» TASK PROMPT: Each entry should be set down again verbatim, with the images omitted.

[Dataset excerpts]
# # # # # # #

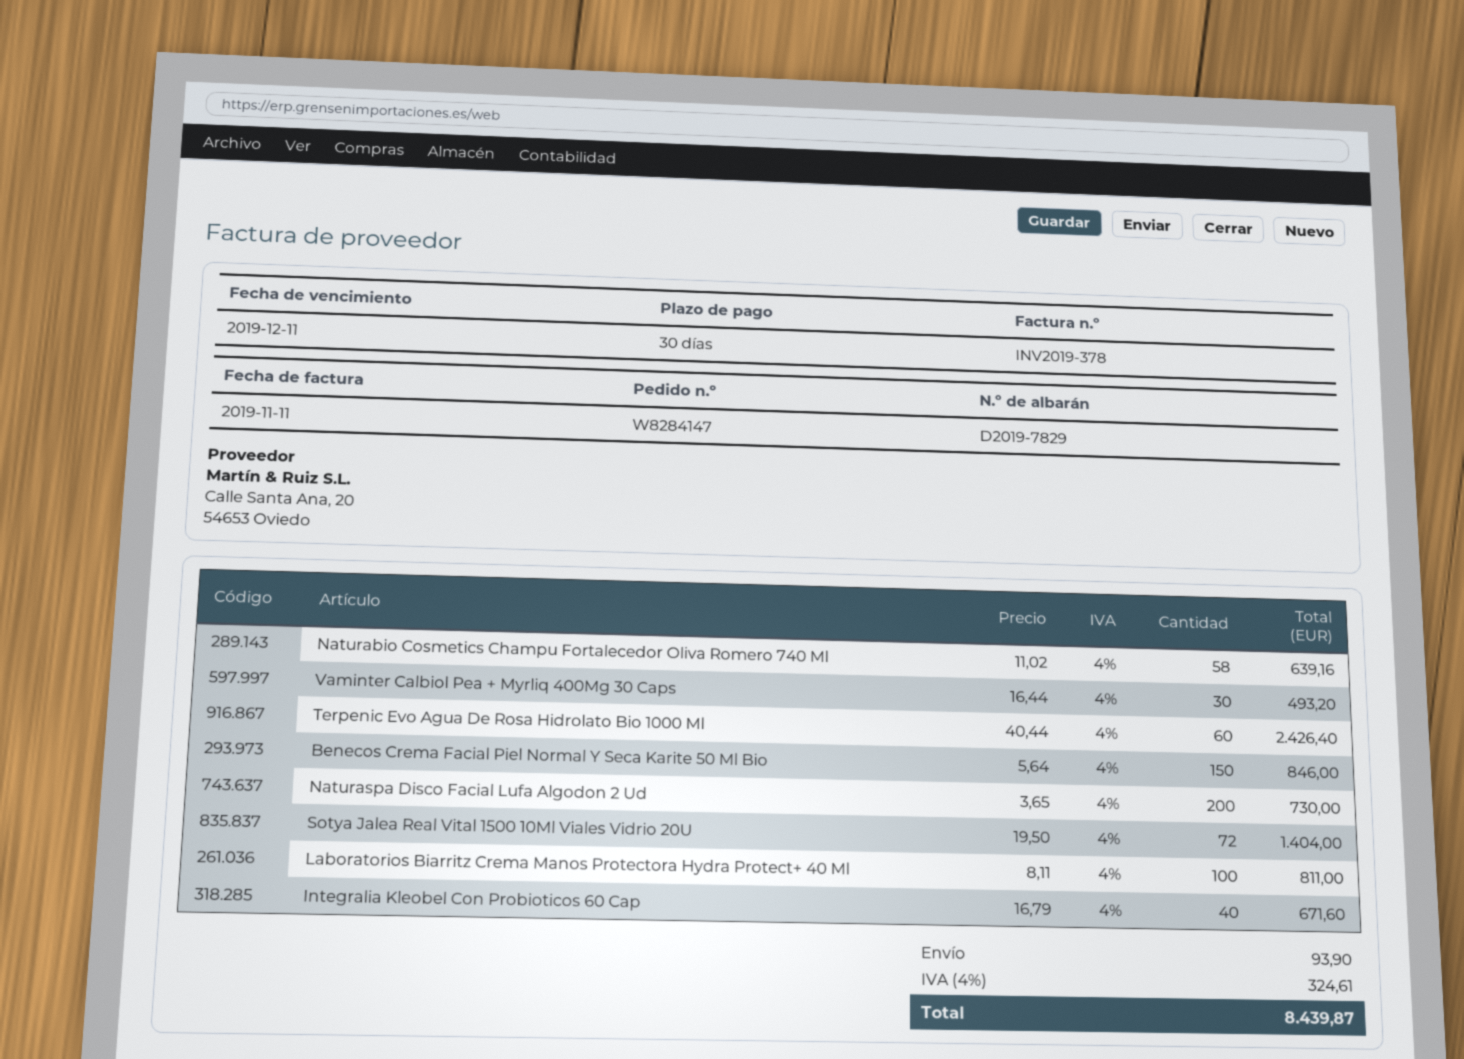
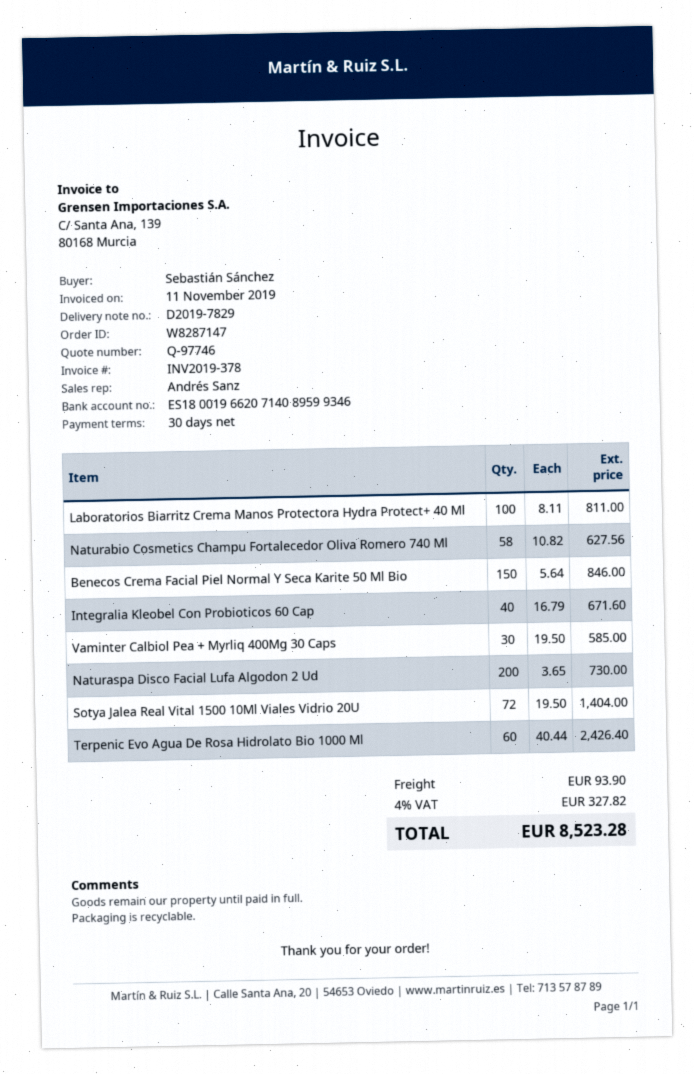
order number: W8284147 -> W8287147
Naturabio Cosmetics Champu Fortalecedor Oliva Romero 740 Ml: 58 x 11.02 = 639.16 -> 58 x 10.82 = 627.56
Vaminter Calbiol Pea + Myrliq 400Mg 30 Caps: 30 x 16.44 = 493.20 -> 30 x 19.50 = 585.00
tax: 4% = 324.61 -> 4% = 327.82
total: 8439.87 -> 8523.28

# # # # # # #

» COMPLETED TASK:
order number: W8284147 -> W8287147
Naturabio Cosmetics Champu Fortalecedor Oliva Romero 740 Ml: 58 x 11.02 = 639.16 -> 58 x 10.82 = 627.56
Vaminter Calbiol Pea + Myrliq 400Mg 30 Caps: 30 x 16.44 = 493.20 -> 30 x 19.50 = 585.00
tax: 4% = 324.61 -> 4% = 327.82
total: 8439.87 -> 8523.28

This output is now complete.